René (François
Ghislain) Magritte
Born 21
November 1898, Died 15 August 1967
He was a
Belgian surrealist artist. The paintings he produced during the years 1918–1924 were influenced by
Futurism and by the figurative Cubism. In 1926, Magritte produced his first surreal painting, The
Lost Jockey and held his first exhibition in Brussels in 1927. Critics heaped abuse on the
exhibition. Depressed by the failure, he moved to Paris where he became friends
with André Breton, and became involved in the surrealist group.
He briefly adopted a colourful,
painterly style in 1943–44, an interlude known as his "Renoir
Period", as a reaction to his feelings of alienation and abandonment that
came with living in German-occupied Belgium.
Magritte's development as an artist was influenced by two significant events in
his childhood; the first was an encounter with an artist painting in a cemetery,
who he happened across while playing with a companion. Magritte later wrote, "I
found, in the middle of some broken stone columns and heaped-up leaves, a
painter who had come from the capital, and who seemed to me to be performing
magic." The second pivotal event was the suicide of his mother in 1912 when
Magritte was 14. According to the apocryphal account, Magritte was present when
her body was fished out of a river, her face covered completely by her white
dress. While current scholars believe this to be no more than a myth propagated
by his nurse, the image of a head uncannily concealed by a contour-hugging cloth
reoccurs throughout the artist's oeuvre.
Magritte wished to cultivate an approach that
avoided the stylistic distractions of most modern painting. While some French
Surrealists experimented with new techniques, Magritte settled on a deadpan,
illustrative technique that clearly articulated the content of his pictures.
Repetition was an important strategy for Magritte, informing not only his
handling of motifs within individual pictures, but also encouraging him to
produce multiple copies of some of his greatest works. His interest in the idea
may have come in part from Freudian psychoanalysis, for which repetition is a
sign of trauma. But his work in commercial art may have also played a role in
prompting him to question the conventional modernist belief in the unique,
original work of art.
The illustrative quality of Magritte's pictures
often results in a powerful paradox: images that are beautiful in their clarity
and simplicity, but which also provoke unsettling thoughts. They seem to declare
that they hide no mystery, and yet they are also marvelously strange.

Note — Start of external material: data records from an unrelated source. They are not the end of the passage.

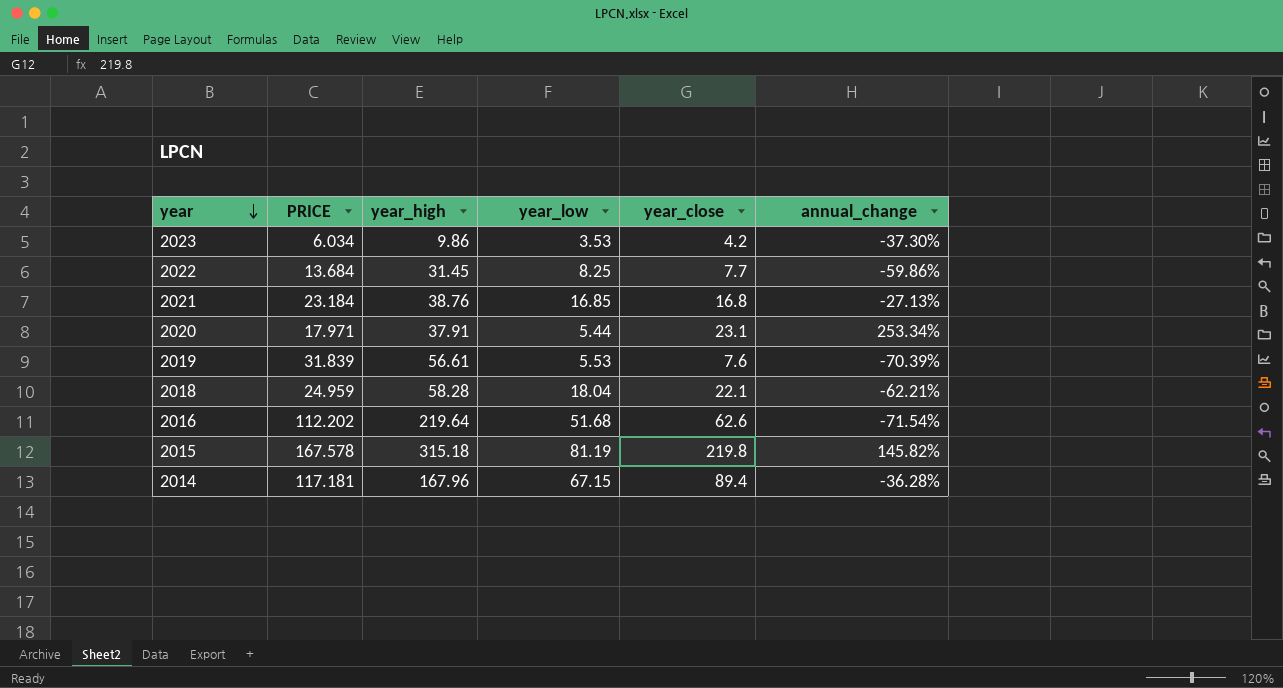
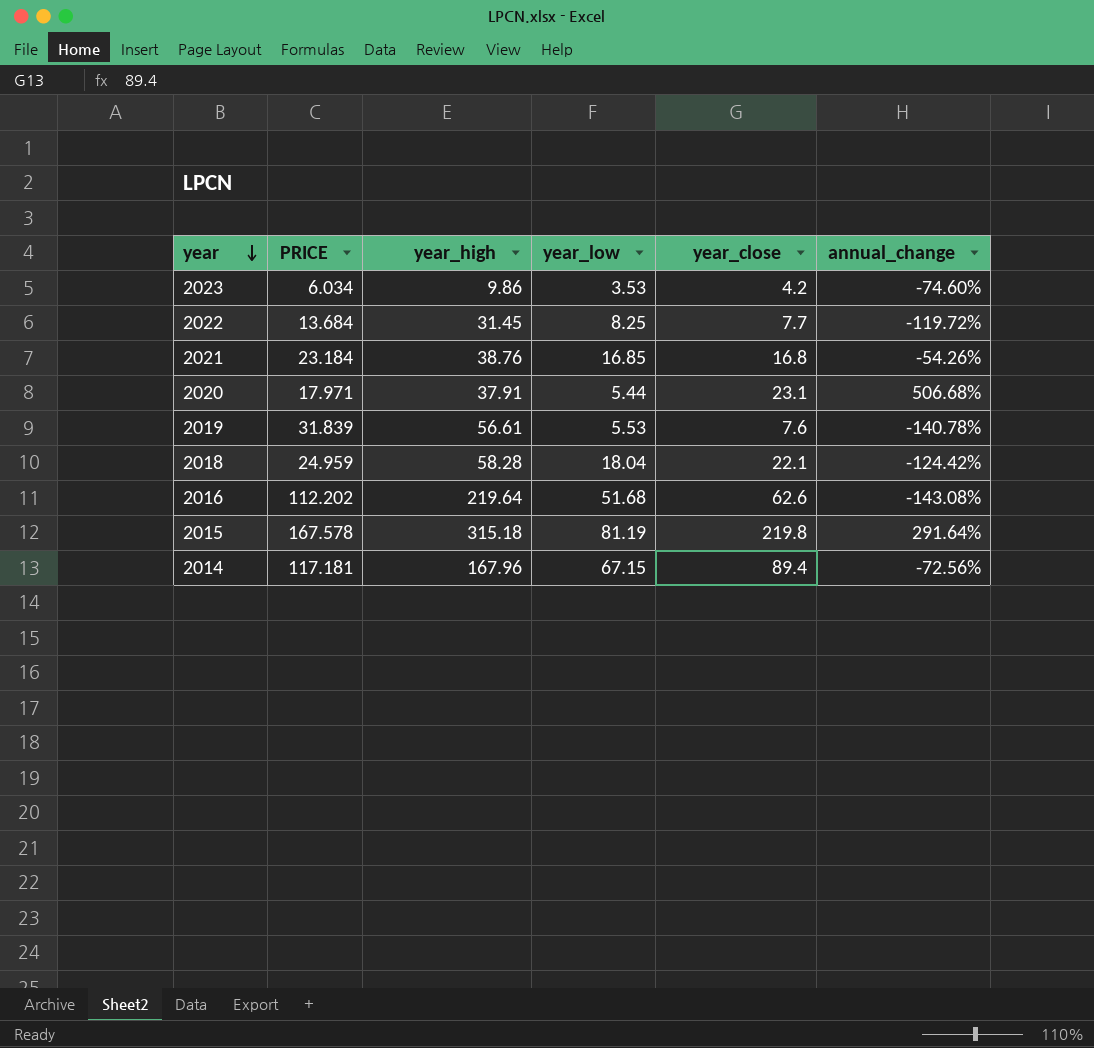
2023 | annual_change: -37.30% -> -74.60%
2022 | annual_change: -59.86% -> -119.72%
2021 | annual_change: -27.13% -> -54.26%
2020 | annual_change: 253.34% -> 506.68%
2019 | annual_change: -70.39% -> -140.78%
2018 | annual_change: -62.21% -> -124.42%
2016 | annual_change: -71.54% -> -143.08%
2015 | annual_change: 145.82% -> 291.64%
2014 | annual_change: -36.28% -> -72.56%

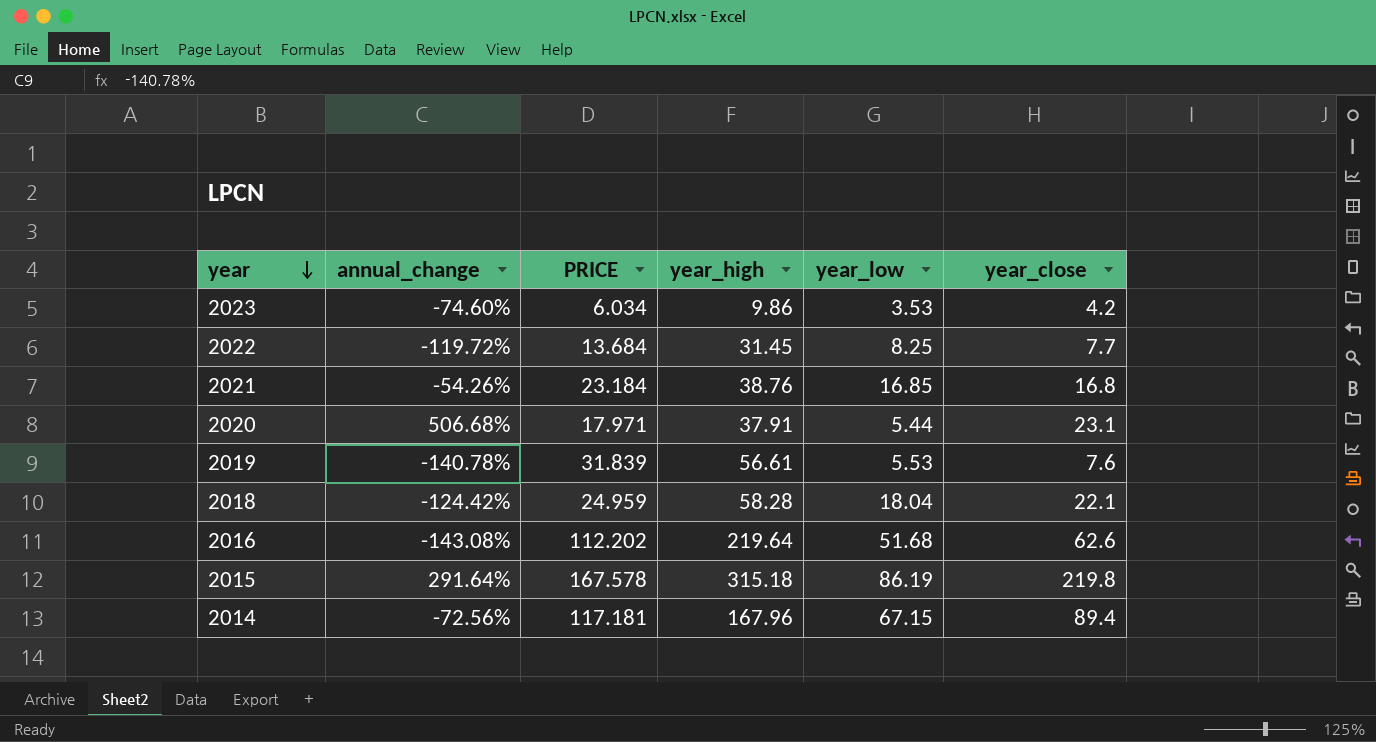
column annual_change | position: 6 -> 2
2015 | year_low: 81.19 -> 86.19

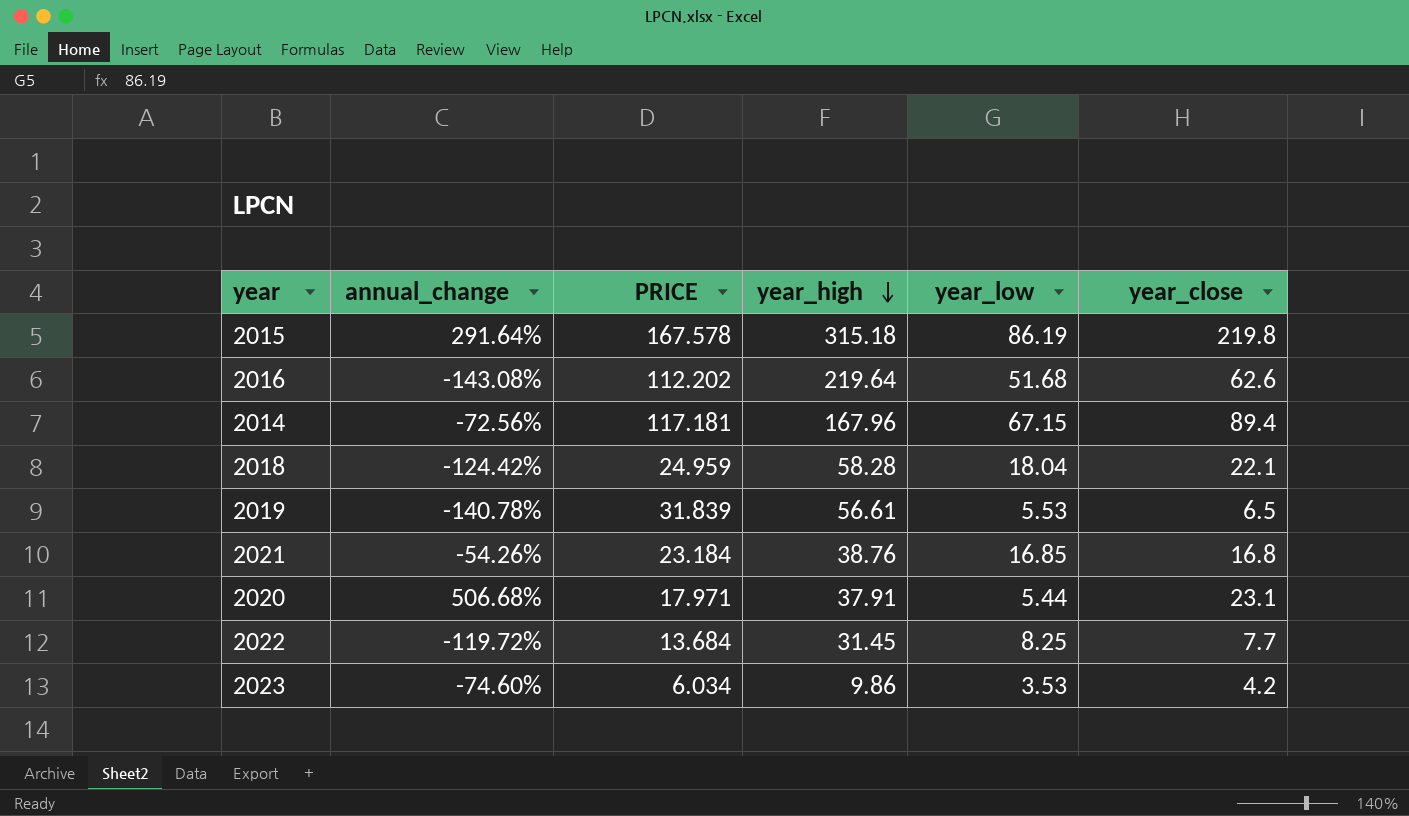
row order: year descending -> year_high descending
2019 | year_close: 7.6 -> 6.5

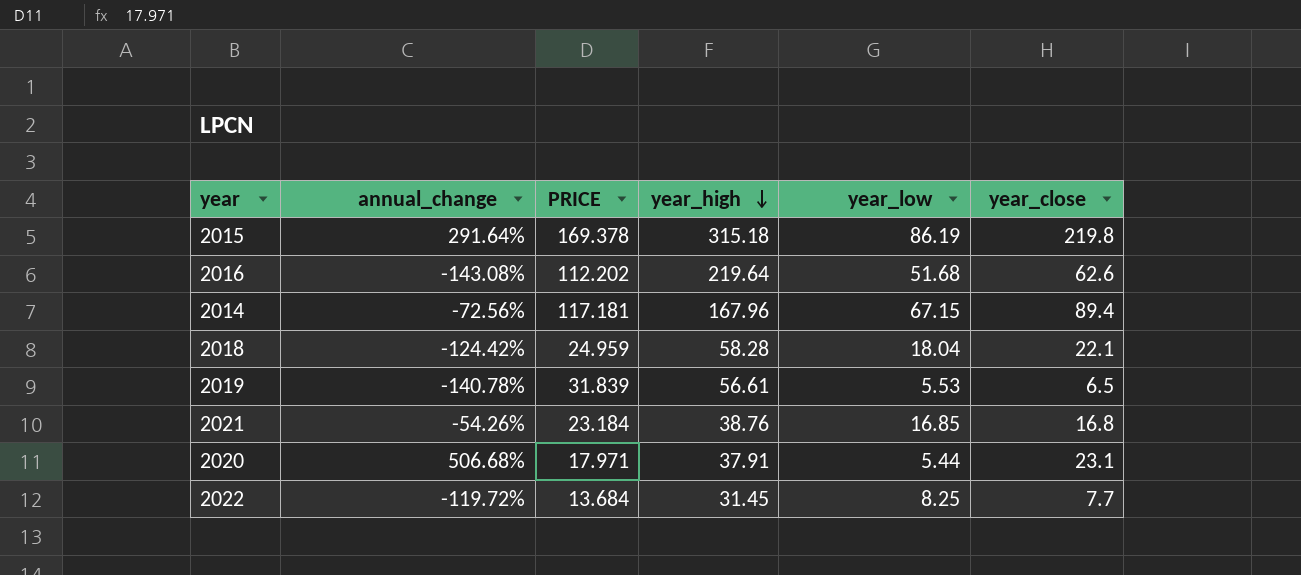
row 2023: -74.60% | 6.034 | 9.86 | 3.53 | 4.2 -> none
2015 | PRICE: 167.578 -> 169.378

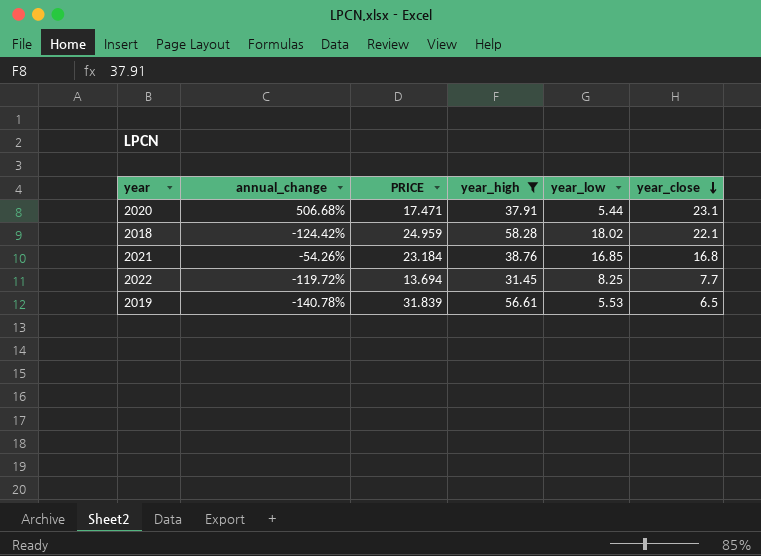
filter: none -> year_high <= 58.28
row order: year_high descending -> year_close descending
2020 | PRICE: 17.971 -> 17.471
2018 | year_low: 18.04 -> 18.02
2022 | PRICE: 13.684 -> 13.694

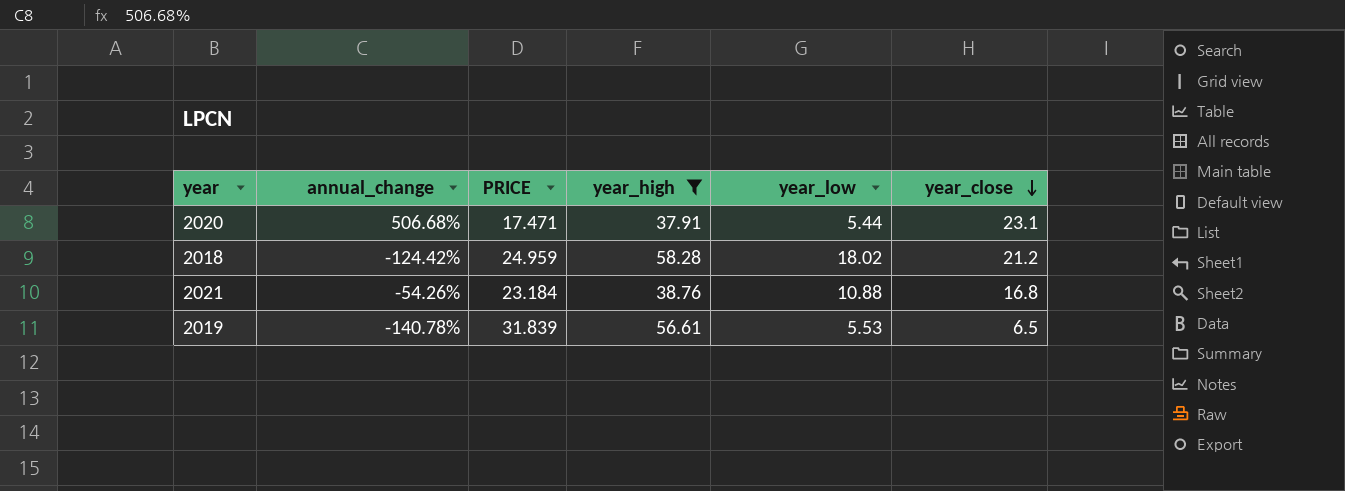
row 2022: -119.72% | 13.694 | 31.45 | 8.25 | 7.7 -> none
2018 | year_close: 22.1 -> 21.2
2021 | year_low: 16.85 -> 10.88

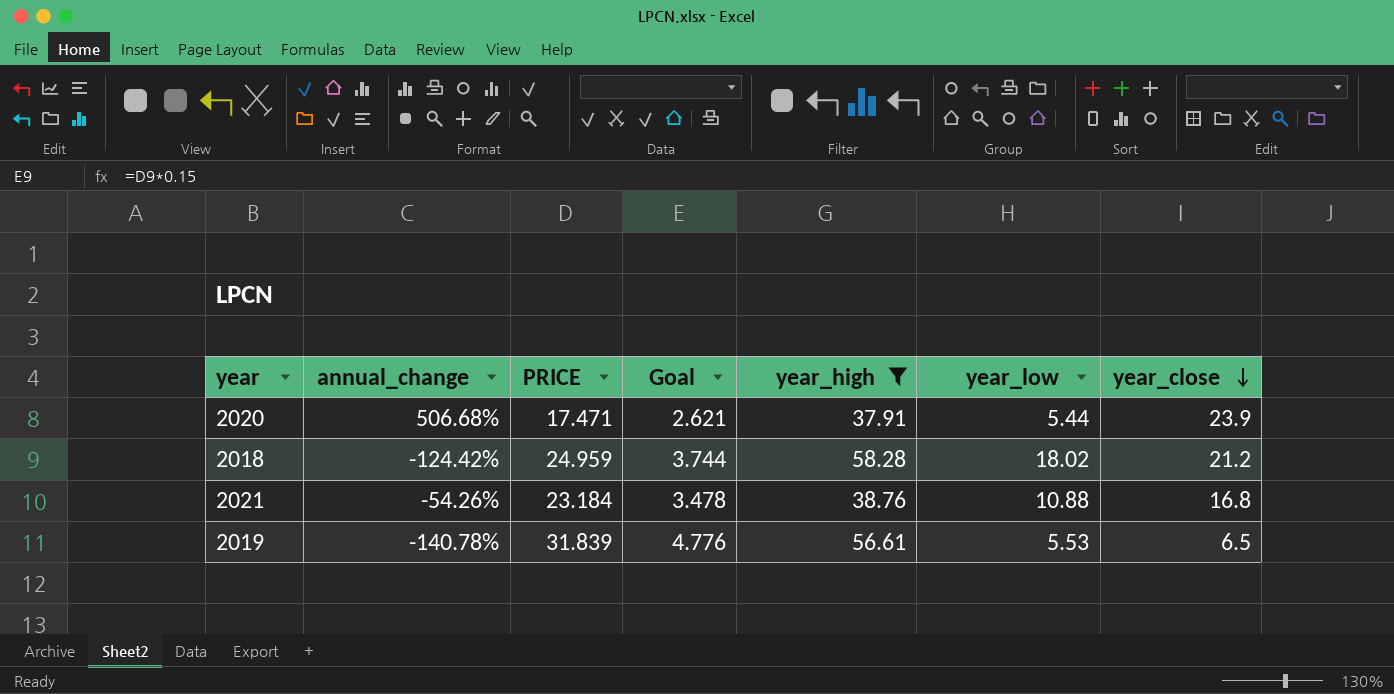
column Goal | formula: none -> [PRICE] * 0.15
2020 | year_close: 23.1 -> 23.9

Magritte was fascinated by the interactions of
textual and visual signs, and some of his most famous pictures employ both words
and images. While those pictures often share the air of mystery that
characterizes much of his Surrealist work, they often seem motivated more by a
spirit of rational enquiry - and wonder - at the misunderstandings that can lurk
in language.
The men in bowler hats that often appear in
Magritte's pictures can be interpreted as self-portraits. Portrayals of the
artist's wife, Georgette, are also common in his work, as are glimpses of the
couple's modest Brussels apartment. Although this might suggest autobiographical
content in Magritte's pictures, it more likely points to the commonplace sources
of his inspiration. It is as if he believed that we need not look far for the
mysterious, since it lurks everywhere in the most conventional of lives.